Now we can back out the addition of the -U flag that caused the corruption and apply the base role to the two hosts using the master.yml playbook.

$ ansible-playbook master.yml --limit trident --tags base

. . .

PLAY [Configure host "purple.devops.local"] ***********************************

. . .

PLAY [Configure host "yellow.devops.local"] ***********************************

. . .

PLAY RECAP ********************************************************************
purple.devops.local        : ok=136  changed=29   unreachable=0    failed=0
yellow.devops.local        : ok=139  changed=53   unreachable=0    failed=0

Thursday 17 August 2017  11:20:08 -0700 (0:00:01.175)       0:10:03.307 *******
base : Make defined bats tests present --------------------------------- 29.18s
base : Make defined bats tests present --------------------------------- 28.95s
base : Ensure dims (system-level) subdirectories exist ----------------- 15.89s
base : Ensure dims (system-level) subdirectories exist ----------------- 15.84s
base : Ensure required system python packages present ------------------- 8.81s
base : Make sure common (non-templated) BASH scripts are present -------- 8.79s
base : Make sure common (non-templated) BASH scripts are present -------- 8.74s
base : Ensure required system python packages present ------------------- 8.71s
base : Make subdirectories for test categories present ------------------ 6.84s
base : Make links to helper functions present --------------------------- 6.83s
base : Make subdirectories for test categories present ------------------ 6.83s
base : Make links to helper functions present --------------------------- 6.81s
base : Ensure bashrc additions are present ------------------------------ 4.63s
base : Ensure bashrc additions are present ------------------------------ 4.59s
base : Only "update_cache=yes" if >3600s since last update (Debian) ----- 4.45s
base : Make sure common (non-templated) Python scripts are present ------ 3.77s
base : Make sure common (non-templated) Python scripts are present ------ 3.77s
base : conditional restart docker --------------------------------------- 3.17s
base : Make sure common (templated) scripts are present ----------------- 2.96s
base : Make sure common (templated) scripts are present ----------------- 2.94s

In this case, the systems are now back to a functional state and the disruptive change backed out. Were these Vagrants, the problem of a broken system is lessened, so testing should always be done first on throw-away VMs. But on those occassions where something goes wrong on "production" hosts, Ansible ad-hoc mode is a powerful debugging and corrective capability.
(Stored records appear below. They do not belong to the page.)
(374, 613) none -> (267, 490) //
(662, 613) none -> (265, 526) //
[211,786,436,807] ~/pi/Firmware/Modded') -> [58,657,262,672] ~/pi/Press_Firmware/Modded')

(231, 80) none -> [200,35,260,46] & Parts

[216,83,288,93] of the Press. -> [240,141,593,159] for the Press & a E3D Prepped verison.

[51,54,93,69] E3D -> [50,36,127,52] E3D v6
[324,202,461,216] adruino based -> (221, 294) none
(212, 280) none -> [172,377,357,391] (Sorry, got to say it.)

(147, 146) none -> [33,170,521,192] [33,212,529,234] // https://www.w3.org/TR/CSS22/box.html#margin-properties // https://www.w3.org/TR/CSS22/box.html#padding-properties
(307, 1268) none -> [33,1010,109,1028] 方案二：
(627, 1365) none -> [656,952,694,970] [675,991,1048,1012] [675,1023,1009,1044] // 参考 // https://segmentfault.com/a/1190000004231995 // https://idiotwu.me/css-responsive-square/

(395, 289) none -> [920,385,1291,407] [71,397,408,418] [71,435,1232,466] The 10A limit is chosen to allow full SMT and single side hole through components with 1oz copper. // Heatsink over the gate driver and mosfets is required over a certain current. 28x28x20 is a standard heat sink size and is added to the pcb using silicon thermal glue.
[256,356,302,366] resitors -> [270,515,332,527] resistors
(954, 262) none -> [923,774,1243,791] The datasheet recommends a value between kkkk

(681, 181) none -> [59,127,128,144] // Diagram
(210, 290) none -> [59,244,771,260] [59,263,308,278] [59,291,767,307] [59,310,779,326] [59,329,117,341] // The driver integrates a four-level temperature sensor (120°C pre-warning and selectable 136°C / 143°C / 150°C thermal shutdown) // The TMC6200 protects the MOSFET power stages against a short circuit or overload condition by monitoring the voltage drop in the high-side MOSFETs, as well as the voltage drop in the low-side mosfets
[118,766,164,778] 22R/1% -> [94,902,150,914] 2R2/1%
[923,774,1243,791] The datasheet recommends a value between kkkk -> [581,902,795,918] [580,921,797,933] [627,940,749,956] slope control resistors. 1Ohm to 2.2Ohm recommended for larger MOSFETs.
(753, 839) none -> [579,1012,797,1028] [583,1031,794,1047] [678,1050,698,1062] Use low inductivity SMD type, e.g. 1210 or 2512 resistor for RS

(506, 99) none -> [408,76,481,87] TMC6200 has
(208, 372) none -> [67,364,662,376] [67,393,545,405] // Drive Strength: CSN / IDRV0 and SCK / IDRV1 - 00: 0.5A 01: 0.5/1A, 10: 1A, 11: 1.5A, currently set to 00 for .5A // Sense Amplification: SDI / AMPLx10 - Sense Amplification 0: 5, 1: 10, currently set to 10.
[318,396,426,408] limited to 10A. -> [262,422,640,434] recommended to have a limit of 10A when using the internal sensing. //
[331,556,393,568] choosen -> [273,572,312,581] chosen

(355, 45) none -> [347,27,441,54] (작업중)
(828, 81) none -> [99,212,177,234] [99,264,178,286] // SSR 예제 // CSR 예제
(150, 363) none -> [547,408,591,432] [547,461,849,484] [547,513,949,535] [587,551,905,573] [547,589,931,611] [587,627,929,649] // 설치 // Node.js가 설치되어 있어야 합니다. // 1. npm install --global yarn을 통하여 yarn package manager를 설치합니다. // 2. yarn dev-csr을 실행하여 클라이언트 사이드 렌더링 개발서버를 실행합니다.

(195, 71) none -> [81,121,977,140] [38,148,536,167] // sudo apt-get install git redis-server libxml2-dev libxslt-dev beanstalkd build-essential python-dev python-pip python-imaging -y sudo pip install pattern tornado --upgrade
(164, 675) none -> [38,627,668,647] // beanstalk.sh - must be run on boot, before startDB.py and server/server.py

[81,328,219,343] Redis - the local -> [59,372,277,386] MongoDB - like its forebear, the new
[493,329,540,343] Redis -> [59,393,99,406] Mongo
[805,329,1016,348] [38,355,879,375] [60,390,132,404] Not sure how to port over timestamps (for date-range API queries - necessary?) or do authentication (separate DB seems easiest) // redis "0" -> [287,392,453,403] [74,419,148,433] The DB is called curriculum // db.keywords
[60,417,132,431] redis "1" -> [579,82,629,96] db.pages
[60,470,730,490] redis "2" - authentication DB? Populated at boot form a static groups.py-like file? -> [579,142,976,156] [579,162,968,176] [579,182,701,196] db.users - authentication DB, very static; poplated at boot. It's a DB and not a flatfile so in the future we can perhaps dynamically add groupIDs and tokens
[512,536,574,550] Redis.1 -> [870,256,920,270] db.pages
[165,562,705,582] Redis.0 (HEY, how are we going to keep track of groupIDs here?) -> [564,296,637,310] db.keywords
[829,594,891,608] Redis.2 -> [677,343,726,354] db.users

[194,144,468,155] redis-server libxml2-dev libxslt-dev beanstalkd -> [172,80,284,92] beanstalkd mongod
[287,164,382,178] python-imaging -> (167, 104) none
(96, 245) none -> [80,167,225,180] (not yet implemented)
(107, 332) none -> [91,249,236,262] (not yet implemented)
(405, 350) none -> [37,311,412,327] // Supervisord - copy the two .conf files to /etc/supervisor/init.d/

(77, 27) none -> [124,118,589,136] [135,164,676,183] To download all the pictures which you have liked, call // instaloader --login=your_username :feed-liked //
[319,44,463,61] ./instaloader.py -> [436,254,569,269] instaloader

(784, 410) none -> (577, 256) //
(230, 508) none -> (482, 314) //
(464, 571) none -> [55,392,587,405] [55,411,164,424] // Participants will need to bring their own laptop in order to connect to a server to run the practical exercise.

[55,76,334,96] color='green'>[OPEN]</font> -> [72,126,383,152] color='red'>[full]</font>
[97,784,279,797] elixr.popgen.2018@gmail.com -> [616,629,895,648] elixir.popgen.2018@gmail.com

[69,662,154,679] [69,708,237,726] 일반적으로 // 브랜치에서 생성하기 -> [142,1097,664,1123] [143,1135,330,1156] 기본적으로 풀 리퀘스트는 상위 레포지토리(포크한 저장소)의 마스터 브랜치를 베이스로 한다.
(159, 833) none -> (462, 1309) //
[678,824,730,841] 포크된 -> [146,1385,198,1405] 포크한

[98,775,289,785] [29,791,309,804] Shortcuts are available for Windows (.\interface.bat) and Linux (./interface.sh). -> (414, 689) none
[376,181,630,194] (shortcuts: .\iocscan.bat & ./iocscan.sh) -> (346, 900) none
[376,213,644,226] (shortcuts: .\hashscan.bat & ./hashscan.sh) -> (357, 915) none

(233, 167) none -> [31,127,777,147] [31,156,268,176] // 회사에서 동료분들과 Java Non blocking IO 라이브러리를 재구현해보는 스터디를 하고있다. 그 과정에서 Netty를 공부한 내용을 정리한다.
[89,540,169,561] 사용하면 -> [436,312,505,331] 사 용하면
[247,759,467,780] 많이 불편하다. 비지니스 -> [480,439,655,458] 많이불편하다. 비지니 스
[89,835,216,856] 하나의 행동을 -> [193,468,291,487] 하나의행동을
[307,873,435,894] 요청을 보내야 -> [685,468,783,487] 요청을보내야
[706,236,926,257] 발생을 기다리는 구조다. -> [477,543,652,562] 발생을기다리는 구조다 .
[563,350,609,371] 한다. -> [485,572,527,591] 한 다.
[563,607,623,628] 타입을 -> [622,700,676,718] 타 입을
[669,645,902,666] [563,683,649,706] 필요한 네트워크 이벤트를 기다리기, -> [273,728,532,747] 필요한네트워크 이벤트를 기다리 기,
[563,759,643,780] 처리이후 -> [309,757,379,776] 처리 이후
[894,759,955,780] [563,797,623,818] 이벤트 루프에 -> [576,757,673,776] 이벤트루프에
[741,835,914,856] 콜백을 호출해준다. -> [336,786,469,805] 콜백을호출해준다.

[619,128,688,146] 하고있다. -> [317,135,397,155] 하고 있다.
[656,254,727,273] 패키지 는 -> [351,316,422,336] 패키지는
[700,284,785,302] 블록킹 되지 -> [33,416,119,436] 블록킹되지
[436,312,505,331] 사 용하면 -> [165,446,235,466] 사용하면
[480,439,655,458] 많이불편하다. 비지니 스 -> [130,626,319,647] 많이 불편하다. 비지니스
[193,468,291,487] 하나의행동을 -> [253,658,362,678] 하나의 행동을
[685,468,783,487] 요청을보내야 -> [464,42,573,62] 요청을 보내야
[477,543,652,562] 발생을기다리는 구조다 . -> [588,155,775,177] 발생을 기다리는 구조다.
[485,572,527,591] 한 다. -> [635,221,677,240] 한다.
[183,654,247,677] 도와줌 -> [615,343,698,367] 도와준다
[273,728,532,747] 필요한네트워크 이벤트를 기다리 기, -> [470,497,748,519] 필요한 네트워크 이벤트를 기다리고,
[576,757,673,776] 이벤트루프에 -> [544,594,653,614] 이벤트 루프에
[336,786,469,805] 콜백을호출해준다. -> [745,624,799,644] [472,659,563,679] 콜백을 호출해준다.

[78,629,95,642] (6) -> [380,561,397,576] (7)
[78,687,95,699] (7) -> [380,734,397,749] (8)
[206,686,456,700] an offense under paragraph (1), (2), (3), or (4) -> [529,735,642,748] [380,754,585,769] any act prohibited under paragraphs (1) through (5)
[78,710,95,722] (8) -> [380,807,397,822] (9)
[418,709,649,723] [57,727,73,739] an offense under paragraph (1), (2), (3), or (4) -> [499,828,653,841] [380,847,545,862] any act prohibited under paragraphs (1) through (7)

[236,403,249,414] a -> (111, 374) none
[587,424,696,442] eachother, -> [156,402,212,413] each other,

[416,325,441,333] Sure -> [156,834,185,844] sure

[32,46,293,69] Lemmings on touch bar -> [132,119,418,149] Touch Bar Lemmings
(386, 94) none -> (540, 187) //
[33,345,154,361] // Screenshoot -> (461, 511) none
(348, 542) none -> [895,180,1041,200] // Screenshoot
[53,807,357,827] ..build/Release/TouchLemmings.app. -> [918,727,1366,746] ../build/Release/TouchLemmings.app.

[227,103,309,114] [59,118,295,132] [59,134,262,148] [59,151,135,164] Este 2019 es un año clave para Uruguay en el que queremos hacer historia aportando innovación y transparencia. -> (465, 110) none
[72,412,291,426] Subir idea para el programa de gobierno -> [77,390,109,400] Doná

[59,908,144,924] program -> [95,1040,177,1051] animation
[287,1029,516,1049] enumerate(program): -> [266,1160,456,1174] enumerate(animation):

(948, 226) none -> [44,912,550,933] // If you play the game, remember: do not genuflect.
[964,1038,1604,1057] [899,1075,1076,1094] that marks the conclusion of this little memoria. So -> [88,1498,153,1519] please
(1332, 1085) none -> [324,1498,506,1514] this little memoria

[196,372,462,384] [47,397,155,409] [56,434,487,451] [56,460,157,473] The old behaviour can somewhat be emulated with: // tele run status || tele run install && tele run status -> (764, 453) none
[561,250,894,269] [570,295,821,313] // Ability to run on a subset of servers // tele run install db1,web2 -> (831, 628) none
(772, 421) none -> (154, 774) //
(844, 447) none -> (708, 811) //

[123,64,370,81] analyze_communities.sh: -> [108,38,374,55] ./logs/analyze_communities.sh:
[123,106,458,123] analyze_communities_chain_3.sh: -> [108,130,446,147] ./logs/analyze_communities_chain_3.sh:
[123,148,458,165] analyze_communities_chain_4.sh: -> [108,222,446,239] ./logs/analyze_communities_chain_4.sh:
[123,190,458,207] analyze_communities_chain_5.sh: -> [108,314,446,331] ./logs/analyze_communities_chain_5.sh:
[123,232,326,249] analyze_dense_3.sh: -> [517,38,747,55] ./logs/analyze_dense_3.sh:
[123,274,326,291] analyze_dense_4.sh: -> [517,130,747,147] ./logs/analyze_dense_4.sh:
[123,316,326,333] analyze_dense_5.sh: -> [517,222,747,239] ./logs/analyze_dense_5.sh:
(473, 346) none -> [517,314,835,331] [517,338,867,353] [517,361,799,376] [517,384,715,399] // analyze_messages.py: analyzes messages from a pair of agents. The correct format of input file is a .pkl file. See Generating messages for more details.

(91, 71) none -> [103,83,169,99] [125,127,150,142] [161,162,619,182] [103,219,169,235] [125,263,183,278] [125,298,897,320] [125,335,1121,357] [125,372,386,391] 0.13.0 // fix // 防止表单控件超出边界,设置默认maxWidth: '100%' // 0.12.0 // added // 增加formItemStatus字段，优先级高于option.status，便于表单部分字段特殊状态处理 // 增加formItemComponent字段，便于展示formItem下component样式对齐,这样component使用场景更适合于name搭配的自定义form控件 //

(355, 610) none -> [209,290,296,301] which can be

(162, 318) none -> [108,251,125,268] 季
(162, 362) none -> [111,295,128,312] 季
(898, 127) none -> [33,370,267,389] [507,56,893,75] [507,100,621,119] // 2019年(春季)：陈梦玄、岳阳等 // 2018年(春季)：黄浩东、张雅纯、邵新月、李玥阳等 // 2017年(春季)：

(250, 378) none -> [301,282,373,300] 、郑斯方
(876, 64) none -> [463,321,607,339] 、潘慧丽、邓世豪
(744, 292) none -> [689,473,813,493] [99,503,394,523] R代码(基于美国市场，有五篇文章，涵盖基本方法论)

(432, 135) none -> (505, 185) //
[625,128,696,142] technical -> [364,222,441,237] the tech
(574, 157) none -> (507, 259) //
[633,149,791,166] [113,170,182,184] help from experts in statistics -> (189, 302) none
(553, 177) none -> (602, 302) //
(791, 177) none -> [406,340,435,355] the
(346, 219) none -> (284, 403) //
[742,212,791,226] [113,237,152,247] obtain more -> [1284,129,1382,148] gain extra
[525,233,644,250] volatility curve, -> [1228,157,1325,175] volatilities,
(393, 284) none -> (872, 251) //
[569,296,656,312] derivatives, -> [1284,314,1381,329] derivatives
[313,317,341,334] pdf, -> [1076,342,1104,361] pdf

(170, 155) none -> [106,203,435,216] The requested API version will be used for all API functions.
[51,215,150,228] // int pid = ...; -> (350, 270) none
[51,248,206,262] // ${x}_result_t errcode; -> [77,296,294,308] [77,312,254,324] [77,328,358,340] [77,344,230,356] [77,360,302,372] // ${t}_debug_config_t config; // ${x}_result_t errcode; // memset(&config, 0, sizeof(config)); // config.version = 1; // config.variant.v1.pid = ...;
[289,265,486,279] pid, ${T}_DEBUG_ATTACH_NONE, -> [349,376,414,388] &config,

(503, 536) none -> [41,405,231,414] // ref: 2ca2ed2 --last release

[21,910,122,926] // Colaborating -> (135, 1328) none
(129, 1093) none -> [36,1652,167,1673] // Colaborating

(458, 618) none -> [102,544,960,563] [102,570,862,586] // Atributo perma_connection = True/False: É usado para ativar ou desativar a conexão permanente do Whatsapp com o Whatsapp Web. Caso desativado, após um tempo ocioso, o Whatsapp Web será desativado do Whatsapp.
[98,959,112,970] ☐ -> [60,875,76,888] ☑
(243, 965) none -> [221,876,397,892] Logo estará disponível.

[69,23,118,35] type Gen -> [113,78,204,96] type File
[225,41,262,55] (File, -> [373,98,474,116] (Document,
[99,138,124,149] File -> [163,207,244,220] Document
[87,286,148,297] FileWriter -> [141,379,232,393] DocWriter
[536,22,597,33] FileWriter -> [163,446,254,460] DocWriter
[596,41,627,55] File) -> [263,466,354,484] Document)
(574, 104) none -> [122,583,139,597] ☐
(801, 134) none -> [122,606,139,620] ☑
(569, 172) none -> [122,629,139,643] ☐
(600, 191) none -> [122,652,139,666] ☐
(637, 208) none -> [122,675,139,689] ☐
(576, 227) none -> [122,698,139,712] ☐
Advanced Ansible Tasks or Jinja Templating

This section includes some advanced uses of Ansible task declaration and/or Jinja templating that may be difficult to learn from Ansible documentation or other sources. Some useful resources that were identified during the DIMS Project are listed in Section :ref:`bestpractices`.

Multi-line fail or debug Output

There are times when it is necessary to produce a long message in a fail or debug play. An answer to the stackoverflow post In YAML, how do I break a string over multiple lines? includes multiple ways to do this. Here is one of them in action in the virtualbox role:

.. literalinclude:: ../../roles/virtualbox/tasks/main.yml
   :language: yaml
   :emphasize-lines: 35-41

When this code is triggered, the output is now clean and clear about what to do.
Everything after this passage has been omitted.